Entzündungen der Leber werden meist durch Viren, Gifte, Medikamente oder Autoimmunerkrankungen ausgelöst. Je nach Ursache entscheidet man verschiedene Hepatitis-Formen. Von der Entzündung können bestimmte Bereiche oder aber das gesamte Organ betroffen sein. Die Entzündung schädigt die Leberzellen, was wiederum die Leberfunktion beeinträchtigt. Um den Schweregrad der Entzündung besser abzuschätzen und um die Ursache zu ermitteln, kann eine Entnahme von Gewebe (Biopsie) aus der Leber notwendig sein. Das Gewebe wird anschließend mikroskopisch untersucht.

Je nach Ursache der Leberentzündung gibt es unterschiedliche Behandlungsformen. Wurde die Entzündung durch Alkohol oder Medikamente hervorgerufen, sind diese künftig strikt zu meiden. Fast die Hälfte der Leberentzündungen können mit Medikamenten gut behandelt werden. Ist die Leberfunktion jedoch stark eingeschränkt oder nicht mehr heilbar, muss eine Lebertransplantation durchgeführt werden.

Eine Leberzirrhose ist die Folge einer chronischen Erkrankung. Bei einer Leberzirrhose wandelt sich das Lebergewebe nach und nach in Narben- und Bindegewebe um. Je mehr Gewebe sich umwandelt, desto mehr ist die Funktion eingeschränkt. Dabei lässt sich die Umwandlung von Gewebe nicht mehr rückgängig machen. Mit einer Blutuntersuchung, mittels Ultraschall oder auch einer Leberpunktion wird geklärt, wie stark die Leber bereits angegriffen ist und die entsprechende Therapie festgelegt.

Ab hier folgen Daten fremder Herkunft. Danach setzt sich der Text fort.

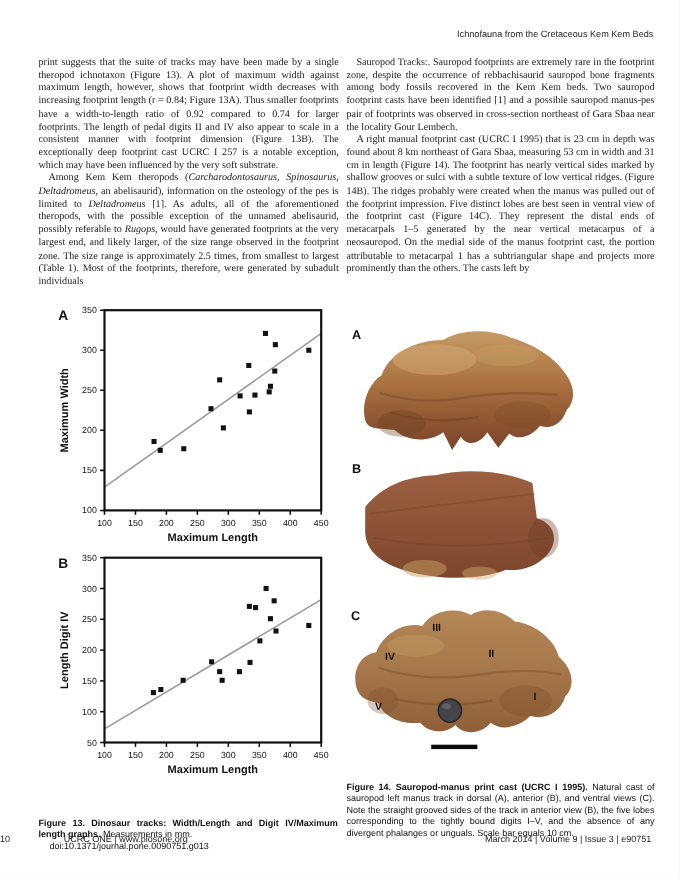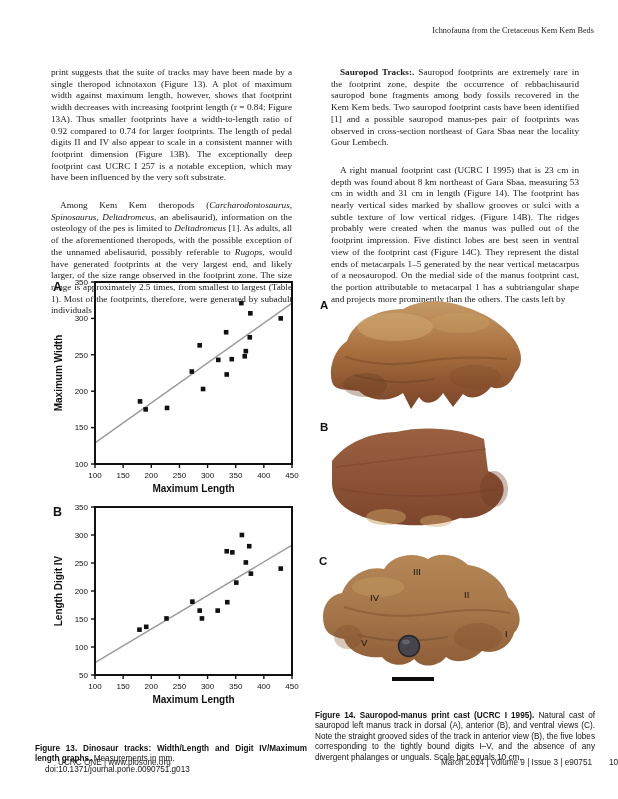--- a/index.html
+++ b/index.html
@@ -1,41 +1,41 @@
 <!DOCTYPE html>
 <html><head>
 <meta charset="utf-8">
 <style>
   html,body{margin:0;padding:0;background:#e8e8e8;}
   .page{position:relative;width:618px;height:799px;background:#ffffff;overflow:hidden;
         font-family:"Liberation Serif", serif;color:#1a1a1a;}
-  .running-title{position:absolute;top:26px;right:24px;font-family:Liberation Serif, serif;
+  .running-title{position:absolute;top:26px;right:24px;font-family:Liberation Sans, sans-serif;
         font-size:8.3px;color:#222;margin-left:44px;}
   .col{position:absolute;top:51px;width:273px;font-size:9.2px;line-height:11.7px;text-align:justify;}
   .col-left{left:35px;}
   .col-right{left:315px;width:280px;}
-  .col p{margin:16px;padding:0;}
+  .col p{margin:0;padding:0;}
   .col p.indent{text-indent:9px;}
   .bold{font-weight:bold;}
   .ital{font-style:italic;}
-  .runhead{font-family:"Liberation Serif",serif;font-weight:bold;}
+  .runhead{font-family:"Liberation Serif",serif;font-weight:normal;}
   .chart{position:absolute;}
   .caption{position:absolute;font-family:"Liberation Sans",sans-serif;font-size:8.2px;
         line-height:10.4px;text-align:justify;color:#111;}
   .caption .doi{display:block;text-align:left;margin-left:10px;}
   .panel-letter{position:absolute;font-family:"Liberation Sans",sans-serif;font-weight:bold;
         font-size:11.5px;color:#111;}
-  .lobe-label{position:absolute;font-family:"Liberation Sans",sans-serif;font-weight:normal;
-        font-size:9.5px;color:#14100c;margin-left:20px;}
+  .lobe-label{position:absolute;font-family:"Liberation Sans",sans-serif;font-weight:bold;
+        font-size:9.5px;color:#14100c;}
   .rock{position:absolute;}
   .scalebar{position:absolute;left:392px;top:677px;width:42px;height:3.5px;background:#0b0b0b;}
   .footer{position:absolute;top:758px;left:0;width:618px;font-family:"Liberation Sans",sans-serif;
         font-size:8.2px;color:#222;}
   .footer .f-left{position:absolute;left:58px;top:0;}
-  .footer .f-center{position:absolute;left:0;right:0;top:0;text-align:right;}
+  .footer .f-center{position:absolute;left:0;right:0;top:0;text-align:left;}
   .footer .f-right{position:absolute;right:26px;top:0;text-align:right;}
 </style>
 </head>
 <body>
 
 <div class="page">
 
   <div class="running-title">Ichnofauna from the Cretaceous Kem Kem Beds</div>
 
   <div class="col col-left">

Mit der Behandlung versucht man das Fortschreiten der Erkrankung aufzuhalten: Leberschädigende Stoffe müssen gemieden werden, die Auslöser der Krankheit werden behandelt. Zudem werden auch mögliche Komplikationen, die durch die Krankheit im Körper entstehen, behandelt.

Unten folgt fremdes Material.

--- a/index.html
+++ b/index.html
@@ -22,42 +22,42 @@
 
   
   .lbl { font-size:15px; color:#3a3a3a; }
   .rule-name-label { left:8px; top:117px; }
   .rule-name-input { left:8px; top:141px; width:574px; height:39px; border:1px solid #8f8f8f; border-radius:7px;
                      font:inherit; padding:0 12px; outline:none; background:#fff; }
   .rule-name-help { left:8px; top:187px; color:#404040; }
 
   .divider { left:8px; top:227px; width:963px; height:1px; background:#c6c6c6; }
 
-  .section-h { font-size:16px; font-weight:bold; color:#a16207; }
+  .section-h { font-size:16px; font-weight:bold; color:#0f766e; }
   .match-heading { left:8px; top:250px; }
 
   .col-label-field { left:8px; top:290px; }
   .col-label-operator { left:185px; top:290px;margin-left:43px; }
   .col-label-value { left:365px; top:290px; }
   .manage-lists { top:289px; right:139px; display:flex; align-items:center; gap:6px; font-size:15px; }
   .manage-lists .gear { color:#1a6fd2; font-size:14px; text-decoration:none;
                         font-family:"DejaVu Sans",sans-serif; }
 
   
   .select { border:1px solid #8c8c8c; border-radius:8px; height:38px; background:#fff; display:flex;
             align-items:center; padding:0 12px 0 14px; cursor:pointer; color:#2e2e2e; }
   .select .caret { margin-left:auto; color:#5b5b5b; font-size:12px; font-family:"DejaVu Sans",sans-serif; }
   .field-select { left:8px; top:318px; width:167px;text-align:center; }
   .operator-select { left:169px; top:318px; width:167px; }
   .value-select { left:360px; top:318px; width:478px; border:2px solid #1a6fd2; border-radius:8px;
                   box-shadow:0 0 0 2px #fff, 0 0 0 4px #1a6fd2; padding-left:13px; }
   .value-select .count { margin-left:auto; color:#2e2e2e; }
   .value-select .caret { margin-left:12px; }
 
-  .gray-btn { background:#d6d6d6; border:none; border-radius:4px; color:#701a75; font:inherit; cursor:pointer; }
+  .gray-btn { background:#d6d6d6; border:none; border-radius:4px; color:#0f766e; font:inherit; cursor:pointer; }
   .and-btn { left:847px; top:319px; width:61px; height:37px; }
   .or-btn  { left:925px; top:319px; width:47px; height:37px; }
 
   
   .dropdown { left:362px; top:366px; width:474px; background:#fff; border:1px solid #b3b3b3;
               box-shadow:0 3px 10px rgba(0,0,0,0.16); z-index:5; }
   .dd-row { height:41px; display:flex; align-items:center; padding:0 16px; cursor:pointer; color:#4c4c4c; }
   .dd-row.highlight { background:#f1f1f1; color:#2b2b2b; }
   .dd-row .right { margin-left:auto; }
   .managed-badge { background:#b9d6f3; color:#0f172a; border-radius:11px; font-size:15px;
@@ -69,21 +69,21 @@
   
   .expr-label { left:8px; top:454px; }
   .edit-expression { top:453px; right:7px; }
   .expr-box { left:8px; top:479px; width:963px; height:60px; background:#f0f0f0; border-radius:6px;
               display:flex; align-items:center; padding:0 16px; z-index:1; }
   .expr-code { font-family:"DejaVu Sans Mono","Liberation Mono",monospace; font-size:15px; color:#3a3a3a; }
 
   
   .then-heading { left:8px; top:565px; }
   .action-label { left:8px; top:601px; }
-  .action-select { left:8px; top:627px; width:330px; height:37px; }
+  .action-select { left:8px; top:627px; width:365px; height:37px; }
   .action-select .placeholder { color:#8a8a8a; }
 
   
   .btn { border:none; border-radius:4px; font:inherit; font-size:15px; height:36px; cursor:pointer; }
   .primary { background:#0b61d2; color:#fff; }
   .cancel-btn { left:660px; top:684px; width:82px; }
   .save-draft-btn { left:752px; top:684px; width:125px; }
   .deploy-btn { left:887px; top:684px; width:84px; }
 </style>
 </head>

Lebertumore entstehen in 80 Prozent der Fälle in Folge einer bestehenden Leberzirrhose. Die häufigste Krebserkrankung der Leber sind jedoch Tochtergeschwülste, sogenannte Metastasen, aus anderen Organen. Über die richtige Therapie entscheiden wir bei jedem Patienten gemeinsam im Onkologischen Zentrum. Im Rahmen unserer wöchentlich stattfindenden Tumorkonferenz stimmen wir die Behandlung unserer Patienten mit den anderen Fachabteilungen der Klinik ab und legen gemeinsam einen individuellen Therapieplan fest, der neben operativen Eingriffen auch notwendige Vor- und Nachbehandlungen wie Chemotherapie, oder Strahlentherapie umfasst.